WHAT THE TASK ASKS
For this exercise, write each entry below out precisely and omit the pictures.

MATERIAL FOR THE TASK
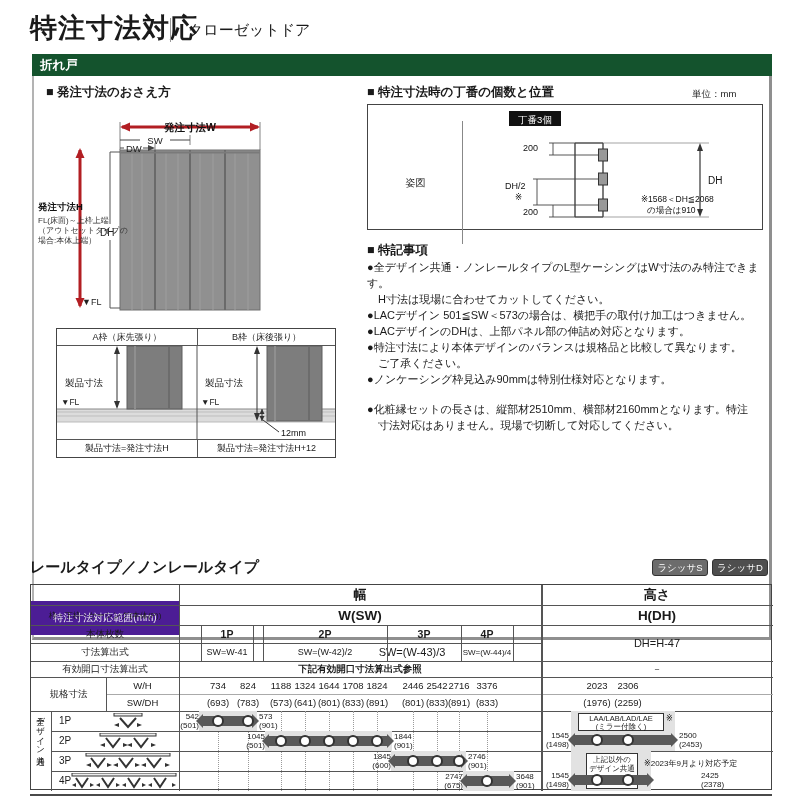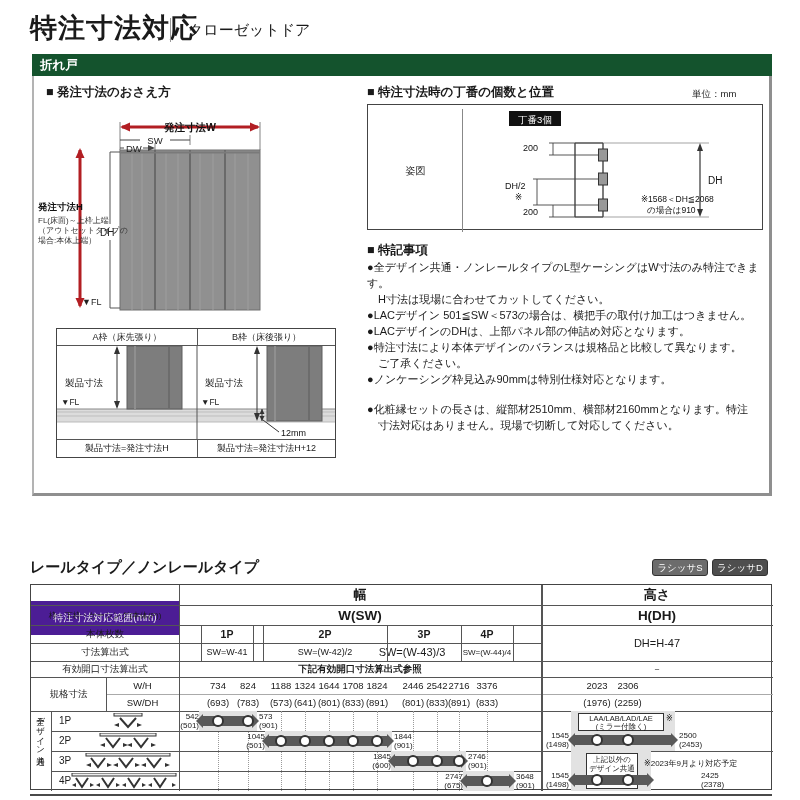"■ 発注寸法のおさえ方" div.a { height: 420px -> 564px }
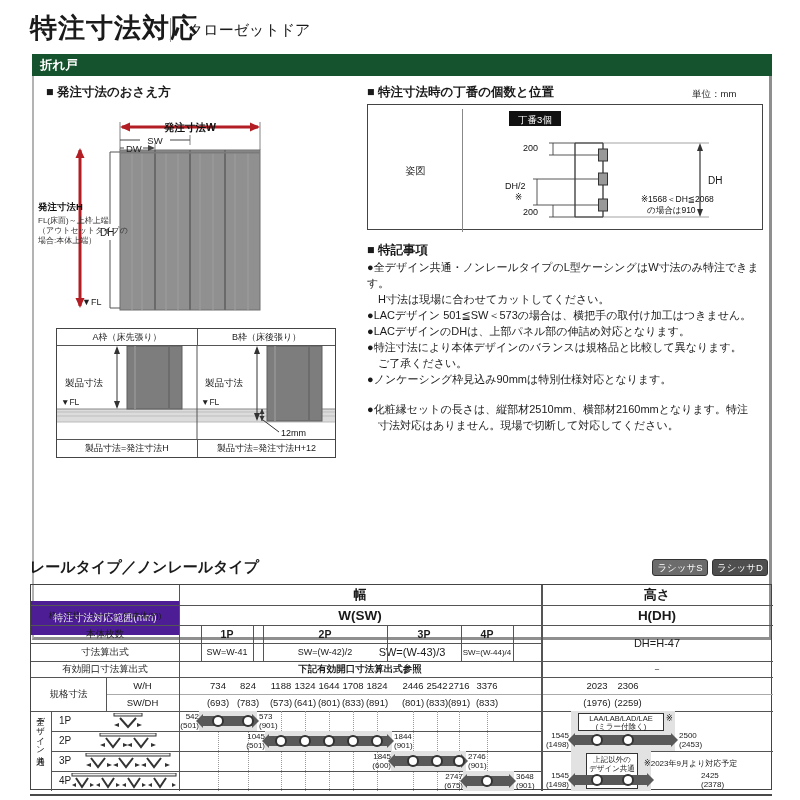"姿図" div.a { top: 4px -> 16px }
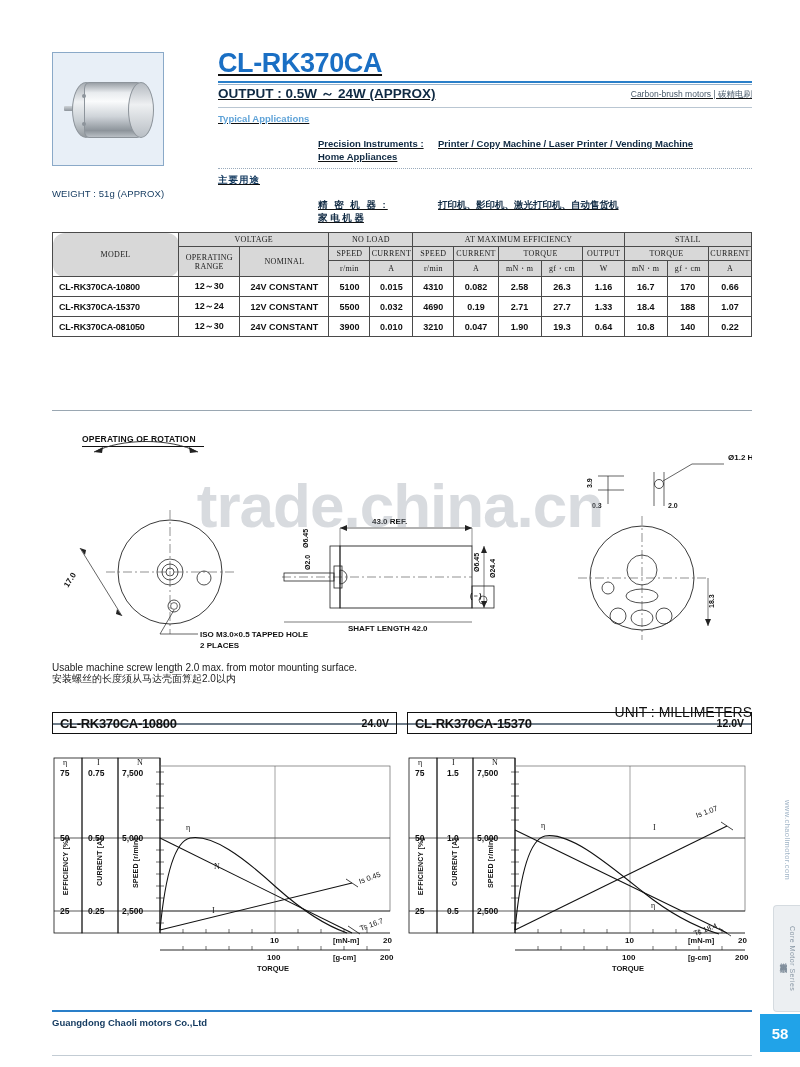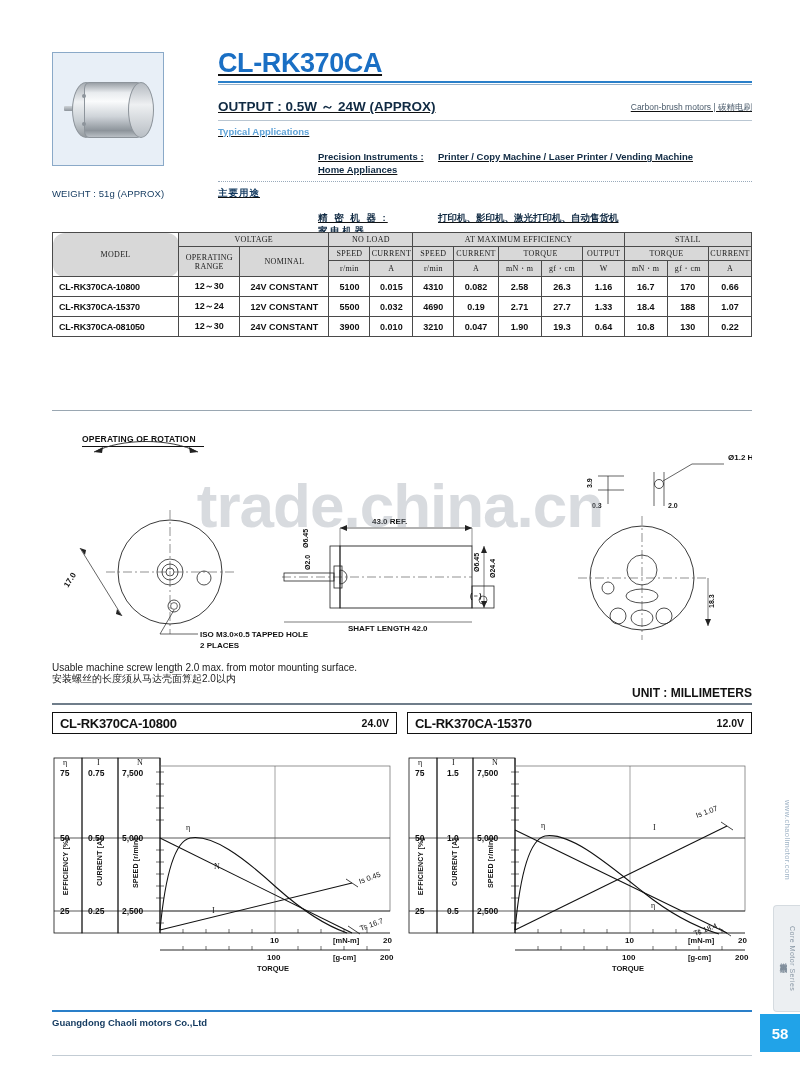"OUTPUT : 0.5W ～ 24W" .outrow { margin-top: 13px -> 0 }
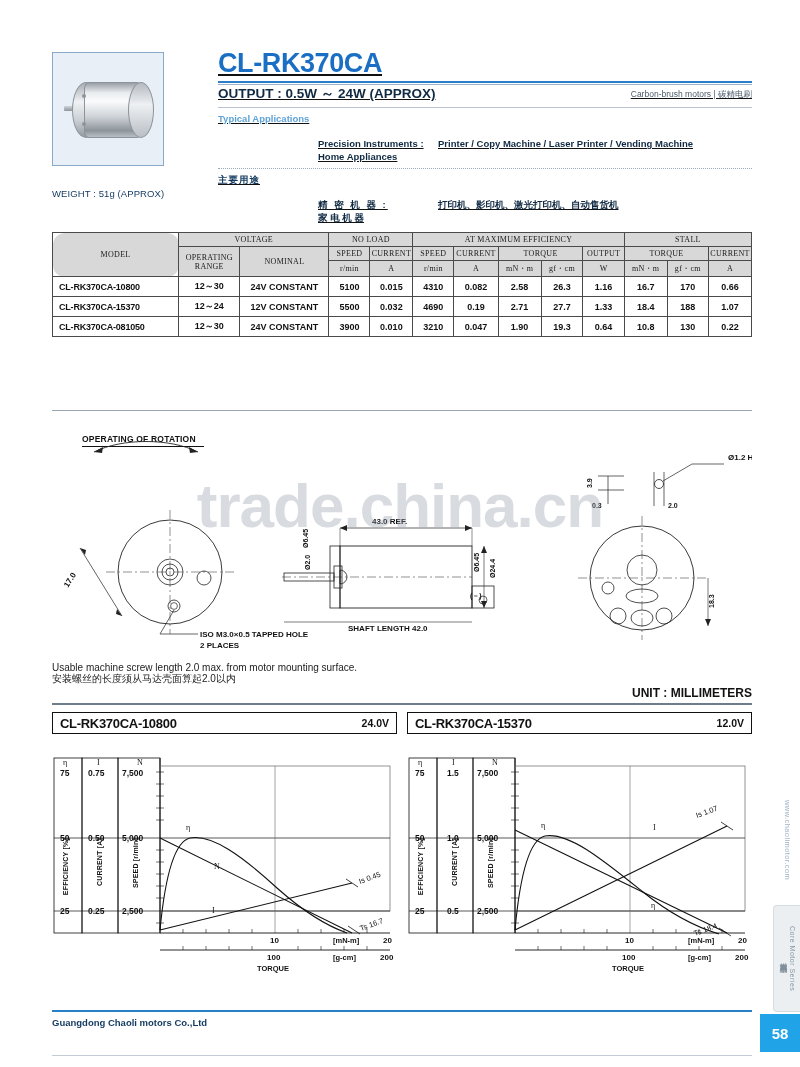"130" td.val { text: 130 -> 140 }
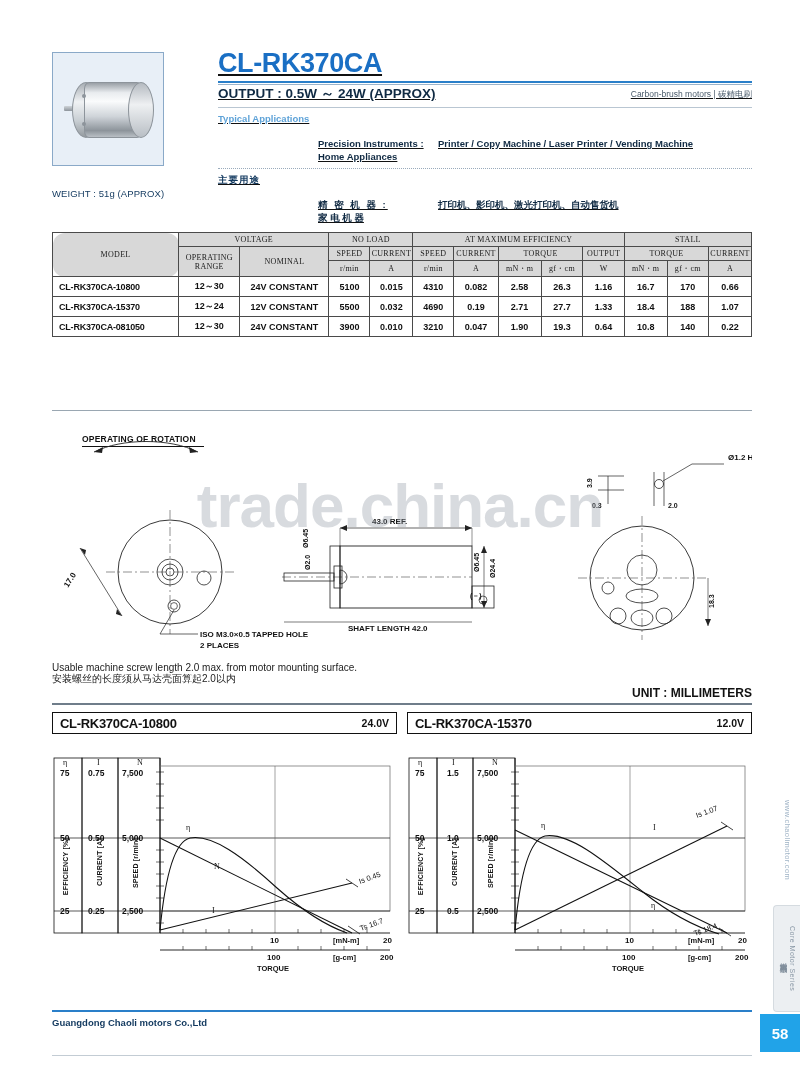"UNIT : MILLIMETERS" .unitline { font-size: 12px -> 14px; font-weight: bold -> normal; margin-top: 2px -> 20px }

YOUR RESPONSE
"■ 発注寸法のおさえ方" div.a { height: 420px -> 564px }
"姿図" div.a { top: 4px -> 16px }
"OUTPUT : 0.5W ～ 24W" .outrow { margin-top: 13px -> 0 }
"130" td.val { text: 130 -> 140 }
"UNIT : MILLIMETERS" .unitline { font-size: 12px -> 14px; font-weight: bold -> normal; margin-top: 2px -> 20px }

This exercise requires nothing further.